We're on an arc to enable a bot of ours to create private PPAs for the
Software Center with the least possible privilege.

Our current implementation approach, blessed by Robert, is to create a
new celebrity that governs creation of commercial  private PPAs and
to allow members of this team to create them.

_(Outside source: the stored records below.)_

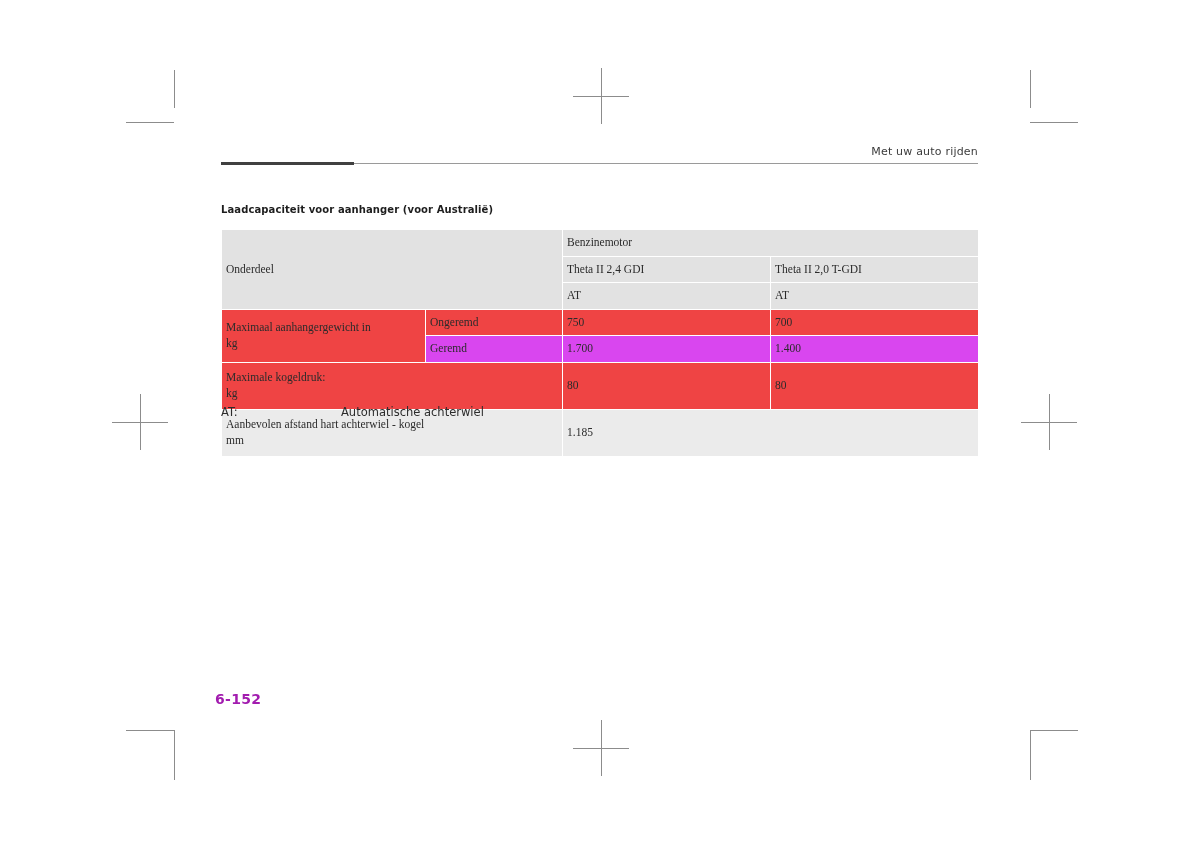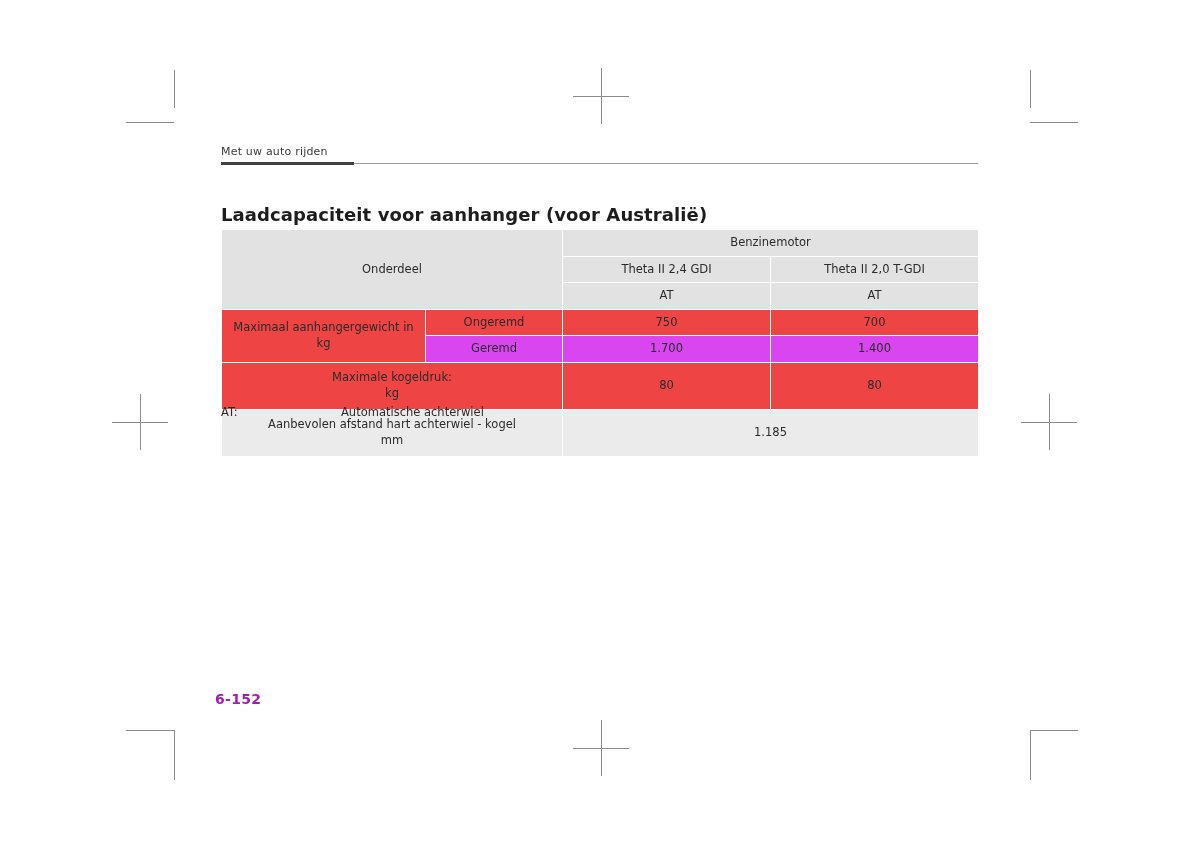"Met uw auto rijden" .header-title { text-align: none -> right }
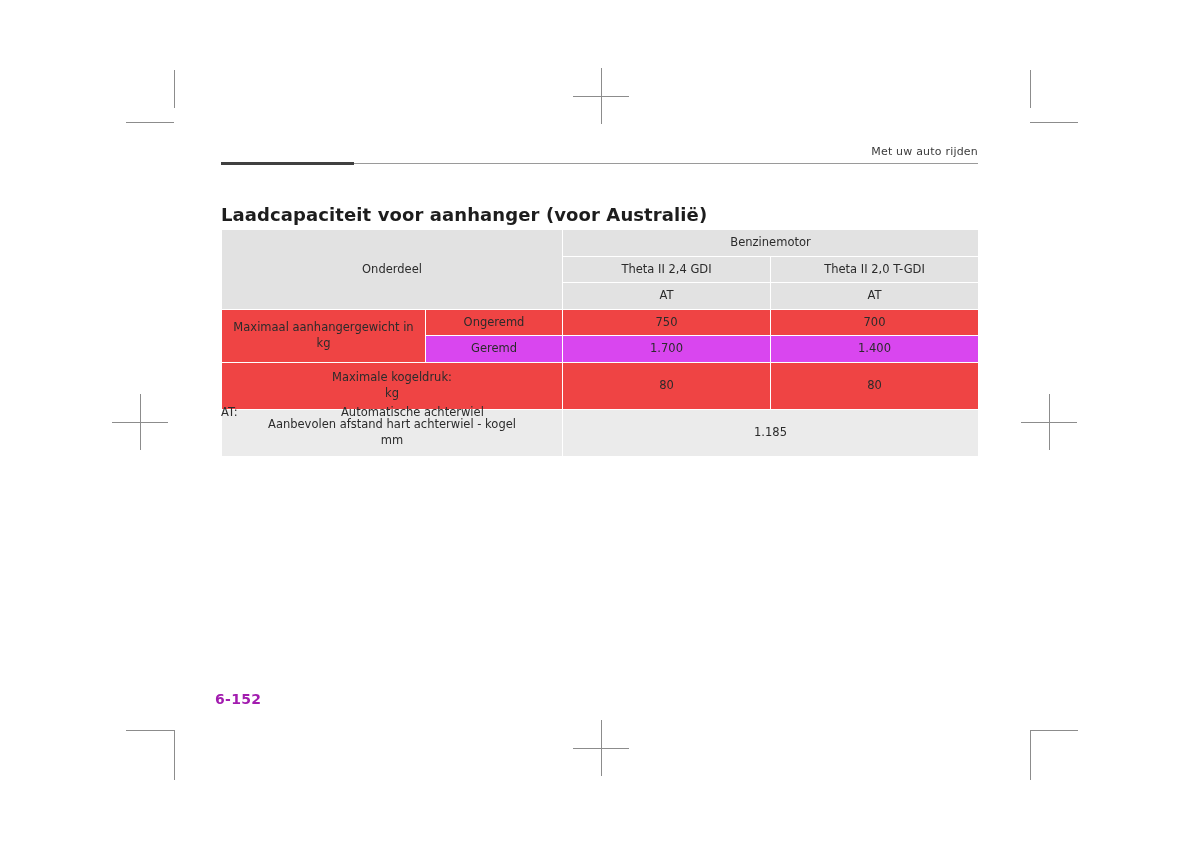"Laadcapaciteit voor aanhanger (voor" .section-title { font-size: 18px -> 10px }
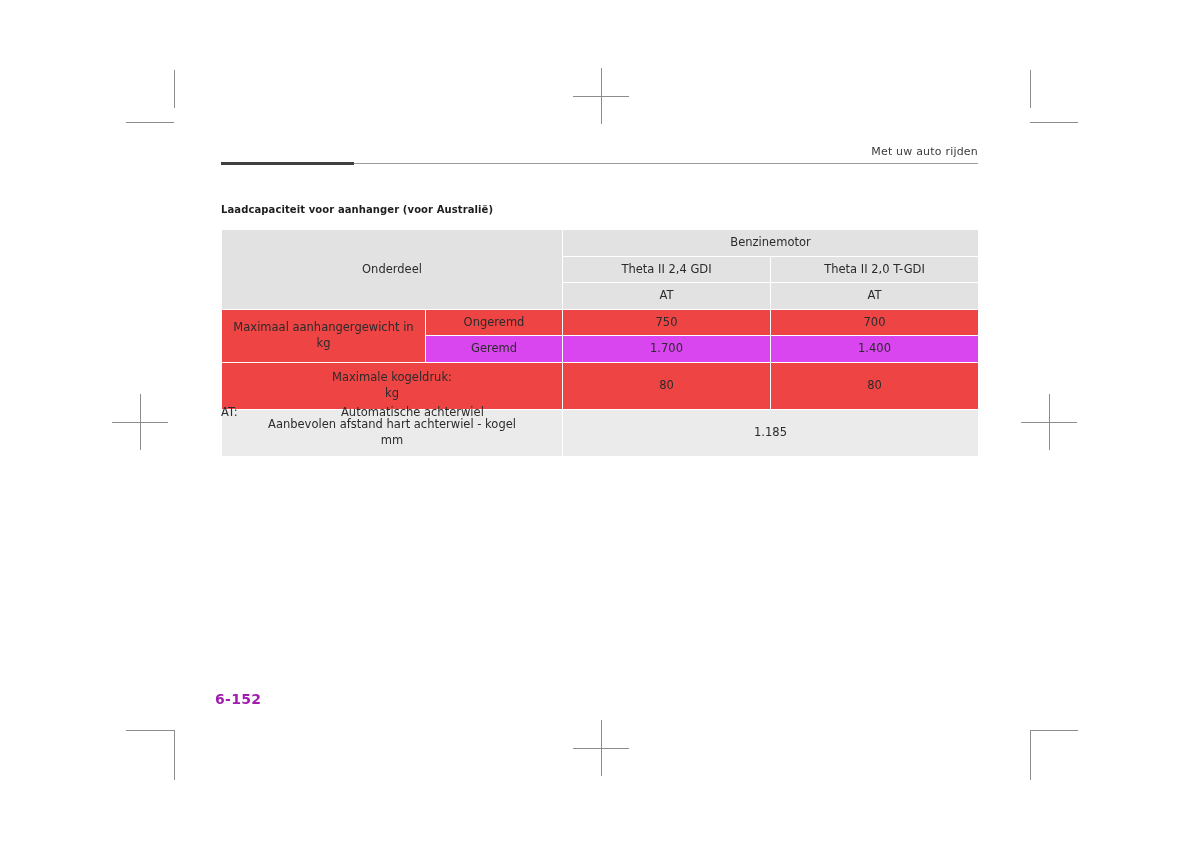"Benzinemotor" table.spec td { font-family: none -> Liberation Serif, serif; text-align: center -> none }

However, before we reached that point, James Westby and I did some
thinking about the problem and I reckon it's worth sharing with
Launchpad developers more generally.

1. ``launchpad.Append`` is the correct permission for creating new
items in a collection

I say Append and not Edit, as Edit seems to be more about modifying
existing objects. It's the difference between PUT and POST that I
understand that REST-heads make. I think there's a lot of
inconsistency in Launchpad.{{fact}}

Then, trying to create a PPA or a junk branch for a team would require
launchpad.Append on the archives and junk_branches collections in that
team, and if I'm not in the team I don't have the permission. Simples.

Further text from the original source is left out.